EXERCISE AIM: Print the first line of the material below and each line after it, exactly as written, ending with the line that contains "reference: JOB419 -> JOB149".

DATA IN THIS EXERCISE:
=-=-=-=-=
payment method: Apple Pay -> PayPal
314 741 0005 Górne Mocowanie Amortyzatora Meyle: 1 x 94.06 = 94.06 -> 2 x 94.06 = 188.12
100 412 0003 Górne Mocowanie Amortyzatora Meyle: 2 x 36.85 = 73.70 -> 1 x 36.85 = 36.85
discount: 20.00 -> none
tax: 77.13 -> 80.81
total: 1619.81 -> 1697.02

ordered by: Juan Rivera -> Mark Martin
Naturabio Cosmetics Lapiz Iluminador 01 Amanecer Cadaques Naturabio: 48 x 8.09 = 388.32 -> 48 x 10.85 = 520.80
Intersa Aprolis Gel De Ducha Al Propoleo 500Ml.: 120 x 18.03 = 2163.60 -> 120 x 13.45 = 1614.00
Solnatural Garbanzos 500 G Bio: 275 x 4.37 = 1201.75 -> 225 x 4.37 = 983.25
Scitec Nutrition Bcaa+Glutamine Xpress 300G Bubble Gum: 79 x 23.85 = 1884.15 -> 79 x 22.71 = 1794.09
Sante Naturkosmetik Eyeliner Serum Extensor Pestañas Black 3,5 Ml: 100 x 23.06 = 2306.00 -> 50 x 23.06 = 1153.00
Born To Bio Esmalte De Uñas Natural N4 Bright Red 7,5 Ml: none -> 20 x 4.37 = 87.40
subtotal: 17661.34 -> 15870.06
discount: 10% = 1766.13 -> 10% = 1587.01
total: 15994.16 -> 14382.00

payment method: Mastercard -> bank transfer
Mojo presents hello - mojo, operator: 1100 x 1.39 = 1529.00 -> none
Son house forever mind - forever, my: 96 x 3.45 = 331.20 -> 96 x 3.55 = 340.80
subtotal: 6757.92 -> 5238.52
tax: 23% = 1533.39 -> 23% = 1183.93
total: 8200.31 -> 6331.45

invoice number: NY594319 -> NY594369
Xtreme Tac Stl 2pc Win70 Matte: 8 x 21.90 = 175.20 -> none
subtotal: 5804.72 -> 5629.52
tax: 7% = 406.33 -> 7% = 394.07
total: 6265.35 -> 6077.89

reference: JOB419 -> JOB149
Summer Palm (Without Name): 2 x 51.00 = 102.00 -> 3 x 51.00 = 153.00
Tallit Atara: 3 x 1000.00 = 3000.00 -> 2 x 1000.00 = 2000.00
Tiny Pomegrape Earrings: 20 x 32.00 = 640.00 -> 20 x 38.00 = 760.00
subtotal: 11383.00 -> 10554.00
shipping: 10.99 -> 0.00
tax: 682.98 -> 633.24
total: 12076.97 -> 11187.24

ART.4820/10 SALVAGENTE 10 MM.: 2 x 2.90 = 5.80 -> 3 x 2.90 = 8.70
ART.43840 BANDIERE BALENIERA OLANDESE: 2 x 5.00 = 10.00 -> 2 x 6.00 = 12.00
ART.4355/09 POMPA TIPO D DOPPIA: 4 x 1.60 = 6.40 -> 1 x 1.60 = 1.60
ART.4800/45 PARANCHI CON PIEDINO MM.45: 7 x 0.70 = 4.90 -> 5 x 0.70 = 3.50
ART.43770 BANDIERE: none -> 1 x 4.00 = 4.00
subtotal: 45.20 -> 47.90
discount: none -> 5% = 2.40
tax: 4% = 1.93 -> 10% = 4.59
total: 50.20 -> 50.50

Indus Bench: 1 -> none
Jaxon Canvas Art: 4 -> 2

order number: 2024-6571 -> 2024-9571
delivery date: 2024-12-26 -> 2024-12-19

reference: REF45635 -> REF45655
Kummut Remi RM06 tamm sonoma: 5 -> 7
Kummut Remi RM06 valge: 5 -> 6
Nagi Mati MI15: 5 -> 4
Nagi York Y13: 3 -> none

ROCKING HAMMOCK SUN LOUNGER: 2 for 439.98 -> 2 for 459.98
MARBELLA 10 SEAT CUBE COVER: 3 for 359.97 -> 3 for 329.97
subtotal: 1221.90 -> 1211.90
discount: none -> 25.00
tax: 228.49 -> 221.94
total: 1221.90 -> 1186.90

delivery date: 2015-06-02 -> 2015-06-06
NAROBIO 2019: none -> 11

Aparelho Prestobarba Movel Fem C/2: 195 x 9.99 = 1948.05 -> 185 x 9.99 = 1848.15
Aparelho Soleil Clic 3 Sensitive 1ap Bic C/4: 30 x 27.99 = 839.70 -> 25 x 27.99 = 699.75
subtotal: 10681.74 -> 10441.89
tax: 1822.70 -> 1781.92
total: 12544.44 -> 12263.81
=-=-=-=-=
EXERCISE RESPONSE:
payment method: Apple Pay -> PayPal
314 741 0005 Górne Mocowanie Amortyzatora Meyle: 1 x 94.06 = 94.06 -> 2 x 94.06 = 188.12
100 412 0003 Górne Mocowanie Amortyzatora Meyle: 2 x 36.85 = 73.70 -> 1 x 36.85 = 36.85
discount: 20.00 -> none
tax: 77.13 -> 80.81
total: 1619.81 -> 1697.02

ordered by: Juan Rivera -> Mark Martin
Naturabio Cosmetics Lapiz Iluminador 01 Amanecer Cadaques Naturabio: 48 x 8.09 = 388.32 -> 48 x 10.85 = 520.80
Intersa Aprolis Gel De Ducha Al Propoleo 500Ml.: 120 x 18.03 = 2163.60 -> 120 x 13.45 = 1614.00
Solnatural Garbanzos 500 G Bio: 275 x 4.37 = 1201.75 -> 225 x 4.37 = 983.25
Scitec Nutrition Bcaa+Glutamine Xpress 300G Bubble Gum: 79 x 23.85 = 1884.15 -> 79 x 22.71 = 1794.09
Sante Naturkosmetik Eyeliner Serum Extensor Pestañas Black 3,5 Ml: 100 x 23.06 = 2306.00 -> 50 x 23.06 = 1153.00
Born To Bio Esmalte De Uñas Natural N4 Bright Red 7,5 Ml: none -> 20 x 4.37 = 87.40
subtotal: 17661.34 -> 15870.06
discount: 10% = 1766.13 -> 10% = 1587.01
total: 15994.16 -> 14382.00

payment method: Mastercard -> bank transfer
Mojo presents hello - mojo, operator: 1100 x 1.39 = 1529.00 -> none
Son house forever mind - forever, my: 96 x 3.45 = 331.20 -> 96 x 3.55 = 340.80
subtotal: 6757.92 -> 5238.52
tax: 23% = 1533.39 -> 23% = 1183.93
total: 8200.31 -> 6331.45

invoice number: NY594319 -> NY594369
Xtreme Tac Stl 2pc Win70 Matte: 8 x 21.90 = 175.20 -> none
subtotal: 5804.72 -> 5629.52
tax: 7% = 406.33 -> 7% = 394.07
total: 6265.35 -> 6077.89

reference: JOB419 -> JOB149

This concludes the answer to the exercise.